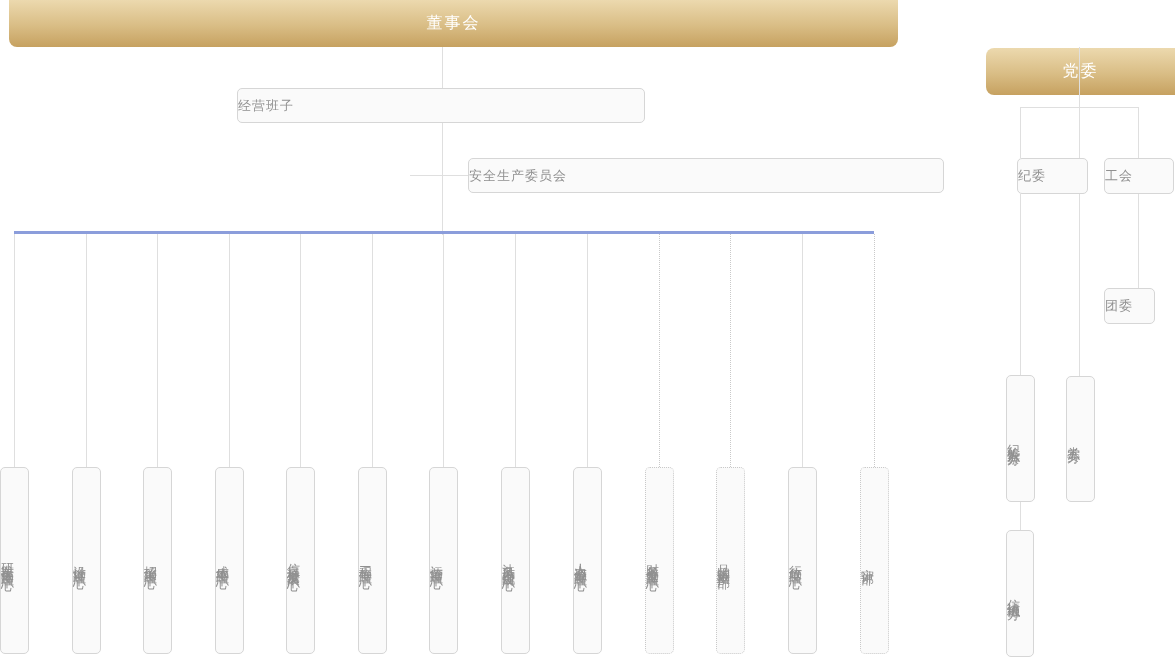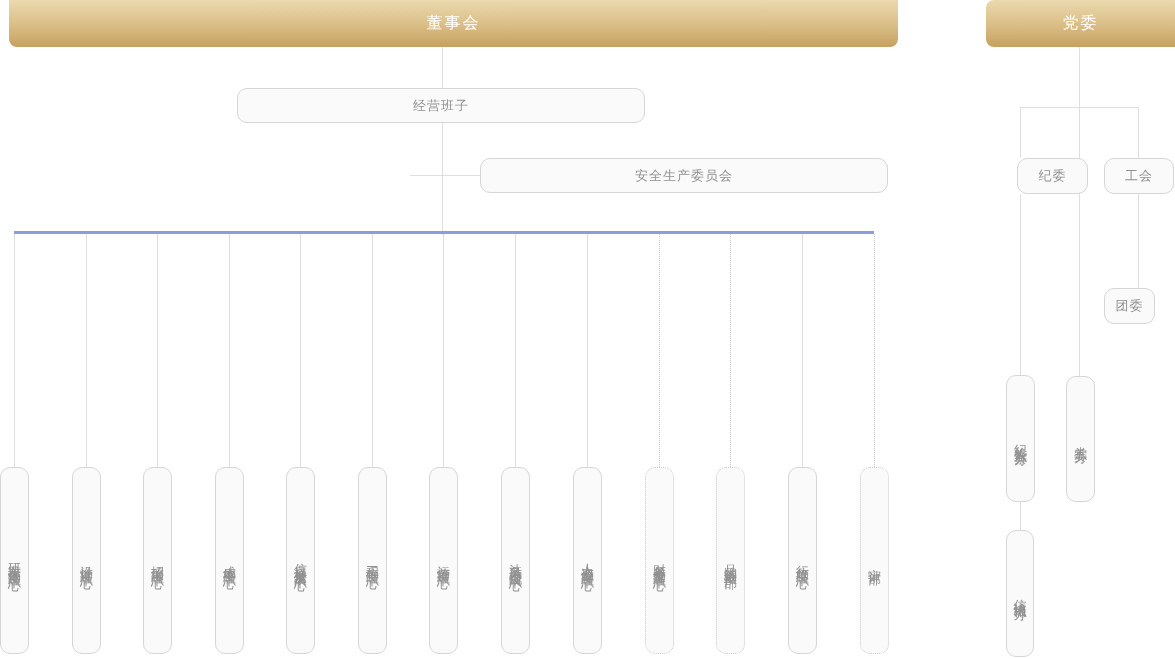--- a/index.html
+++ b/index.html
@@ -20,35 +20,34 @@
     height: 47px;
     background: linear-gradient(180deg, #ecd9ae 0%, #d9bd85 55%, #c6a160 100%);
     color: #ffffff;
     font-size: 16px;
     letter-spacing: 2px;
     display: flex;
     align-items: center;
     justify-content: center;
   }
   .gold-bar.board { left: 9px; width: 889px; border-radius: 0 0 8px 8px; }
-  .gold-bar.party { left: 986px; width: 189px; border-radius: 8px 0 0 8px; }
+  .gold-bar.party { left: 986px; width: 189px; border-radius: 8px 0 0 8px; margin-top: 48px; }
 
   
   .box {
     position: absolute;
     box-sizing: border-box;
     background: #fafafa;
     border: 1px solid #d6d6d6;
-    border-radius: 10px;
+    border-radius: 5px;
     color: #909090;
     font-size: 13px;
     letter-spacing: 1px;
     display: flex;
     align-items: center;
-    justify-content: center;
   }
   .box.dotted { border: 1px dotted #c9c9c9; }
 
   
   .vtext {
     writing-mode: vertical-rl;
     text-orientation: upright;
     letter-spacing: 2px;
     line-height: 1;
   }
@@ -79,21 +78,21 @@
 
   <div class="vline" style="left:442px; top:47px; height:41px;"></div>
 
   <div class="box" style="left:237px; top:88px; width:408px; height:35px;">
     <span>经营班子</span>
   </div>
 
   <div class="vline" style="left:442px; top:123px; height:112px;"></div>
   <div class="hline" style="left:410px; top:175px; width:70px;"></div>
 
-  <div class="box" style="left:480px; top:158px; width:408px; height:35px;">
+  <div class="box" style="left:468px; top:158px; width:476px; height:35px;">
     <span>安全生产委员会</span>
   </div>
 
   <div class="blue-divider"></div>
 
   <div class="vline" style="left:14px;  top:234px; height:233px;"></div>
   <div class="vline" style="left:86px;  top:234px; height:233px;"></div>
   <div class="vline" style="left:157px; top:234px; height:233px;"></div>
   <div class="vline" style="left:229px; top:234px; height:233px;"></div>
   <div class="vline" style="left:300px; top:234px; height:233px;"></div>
··········
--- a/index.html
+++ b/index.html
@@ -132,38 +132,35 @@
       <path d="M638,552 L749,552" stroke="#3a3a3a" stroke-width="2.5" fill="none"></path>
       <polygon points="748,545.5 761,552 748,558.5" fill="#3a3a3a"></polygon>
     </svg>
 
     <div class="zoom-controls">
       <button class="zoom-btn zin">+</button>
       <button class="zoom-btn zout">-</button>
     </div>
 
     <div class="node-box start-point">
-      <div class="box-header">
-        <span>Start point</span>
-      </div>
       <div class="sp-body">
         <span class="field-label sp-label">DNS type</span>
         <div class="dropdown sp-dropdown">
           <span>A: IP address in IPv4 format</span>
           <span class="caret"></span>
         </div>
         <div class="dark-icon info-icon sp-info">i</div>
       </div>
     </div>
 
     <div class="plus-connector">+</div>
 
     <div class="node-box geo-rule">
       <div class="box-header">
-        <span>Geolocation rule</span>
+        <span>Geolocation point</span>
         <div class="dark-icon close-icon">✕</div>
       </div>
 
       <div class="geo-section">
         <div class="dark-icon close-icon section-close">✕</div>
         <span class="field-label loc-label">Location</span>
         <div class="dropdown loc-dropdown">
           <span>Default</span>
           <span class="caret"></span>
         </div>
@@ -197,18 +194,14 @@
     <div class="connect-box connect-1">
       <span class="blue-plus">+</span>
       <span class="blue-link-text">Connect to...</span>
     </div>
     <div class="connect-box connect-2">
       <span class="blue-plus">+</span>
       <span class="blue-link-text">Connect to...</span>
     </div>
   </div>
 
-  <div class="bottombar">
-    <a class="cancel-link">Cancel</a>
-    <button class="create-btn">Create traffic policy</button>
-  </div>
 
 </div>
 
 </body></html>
··········
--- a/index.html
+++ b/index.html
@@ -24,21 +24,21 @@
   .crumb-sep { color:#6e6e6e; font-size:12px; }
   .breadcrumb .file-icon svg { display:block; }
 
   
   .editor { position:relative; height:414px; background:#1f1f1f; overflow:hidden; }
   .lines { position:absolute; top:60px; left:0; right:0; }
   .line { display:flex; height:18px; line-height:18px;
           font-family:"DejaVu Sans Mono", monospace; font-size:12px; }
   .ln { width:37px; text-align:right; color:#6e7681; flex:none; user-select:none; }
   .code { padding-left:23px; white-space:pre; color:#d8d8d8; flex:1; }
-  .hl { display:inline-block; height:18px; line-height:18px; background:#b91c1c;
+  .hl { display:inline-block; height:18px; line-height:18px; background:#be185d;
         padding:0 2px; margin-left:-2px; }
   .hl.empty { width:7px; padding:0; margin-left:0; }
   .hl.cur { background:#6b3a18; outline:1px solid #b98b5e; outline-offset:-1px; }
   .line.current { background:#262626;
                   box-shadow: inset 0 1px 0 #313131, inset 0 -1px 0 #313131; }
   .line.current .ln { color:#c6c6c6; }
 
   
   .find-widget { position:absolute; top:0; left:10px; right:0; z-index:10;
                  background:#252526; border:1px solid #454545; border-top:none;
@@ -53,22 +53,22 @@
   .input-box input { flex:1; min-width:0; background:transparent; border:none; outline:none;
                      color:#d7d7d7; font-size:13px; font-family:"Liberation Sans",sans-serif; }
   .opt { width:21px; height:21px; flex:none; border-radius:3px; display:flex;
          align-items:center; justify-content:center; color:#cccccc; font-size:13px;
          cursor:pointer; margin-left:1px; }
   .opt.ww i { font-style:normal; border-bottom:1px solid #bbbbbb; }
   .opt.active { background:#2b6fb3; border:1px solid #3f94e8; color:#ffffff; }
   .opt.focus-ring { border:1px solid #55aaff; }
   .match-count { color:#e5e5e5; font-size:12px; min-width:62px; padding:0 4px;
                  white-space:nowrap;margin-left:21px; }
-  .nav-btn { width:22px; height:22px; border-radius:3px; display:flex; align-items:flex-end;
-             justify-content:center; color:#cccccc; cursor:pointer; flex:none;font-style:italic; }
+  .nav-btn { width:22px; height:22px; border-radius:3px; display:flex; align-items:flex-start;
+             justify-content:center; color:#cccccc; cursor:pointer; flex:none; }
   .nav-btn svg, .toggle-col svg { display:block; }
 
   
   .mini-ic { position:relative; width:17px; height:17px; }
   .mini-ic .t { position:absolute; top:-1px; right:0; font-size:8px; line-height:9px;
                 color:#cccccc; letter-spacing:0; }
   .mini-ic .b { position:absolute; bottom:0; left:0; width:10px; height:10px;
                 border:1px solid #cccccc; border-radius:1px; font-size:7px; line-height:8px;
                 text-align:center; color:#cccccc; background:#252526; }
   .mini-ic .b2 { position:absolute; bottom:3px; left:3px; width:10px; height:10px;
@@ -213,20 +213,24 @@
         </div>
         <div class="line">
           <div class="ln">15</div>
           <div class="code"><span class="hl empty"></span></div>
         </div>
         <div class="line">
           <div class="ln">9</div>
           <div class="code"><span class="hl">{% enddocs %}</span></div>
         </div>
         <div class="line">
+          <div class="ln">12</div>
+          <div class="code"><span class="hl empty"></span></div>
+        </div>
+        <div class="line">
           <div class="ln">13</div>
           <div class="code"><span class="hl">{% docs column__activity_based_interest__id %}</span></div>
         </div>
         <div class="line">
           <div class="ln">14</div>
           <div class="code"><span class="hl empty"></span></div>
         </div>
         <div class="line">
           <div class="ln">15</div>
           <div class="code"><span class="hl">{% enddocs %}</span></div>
··········
■ EXERCISE AIM
What you return should be exactly the lines above, starting at the one with "color:#cccccc; cursor:pointer; flex:none;font-style:italic;" and ending at the one with "border:1px solid #cccccc;", and nothing else.

■ WRITTEN SOLUTION
-             justify-content:center; color:#cccccc; cursor:pointer; flex:none;font-style:italic; }
+  .nav-btn { width:22px; height:22px; border-radius:3px; display:flex; align-items:flex-start;
+             justify-content:center; color:#cccccc; cursor:pointer; flex:none; }
   .nav-btn svg, .toggle-col svg { display:block; }
 
   
   .mini-ic { position:relative; width:17px; height:17px; }
   .mini-ic .t { position:absolute; top:-1px; right:0; font-size:8px; line-height:9px;
                 color:#cccccc; letter-spacing:0; }
   .mini-ic .b { position:absolute; bottom:0; left:0; width:10px; height:10px;
                 border:1px solid #cccccc; border-radius:1px; font-size:7px; line-height:8px;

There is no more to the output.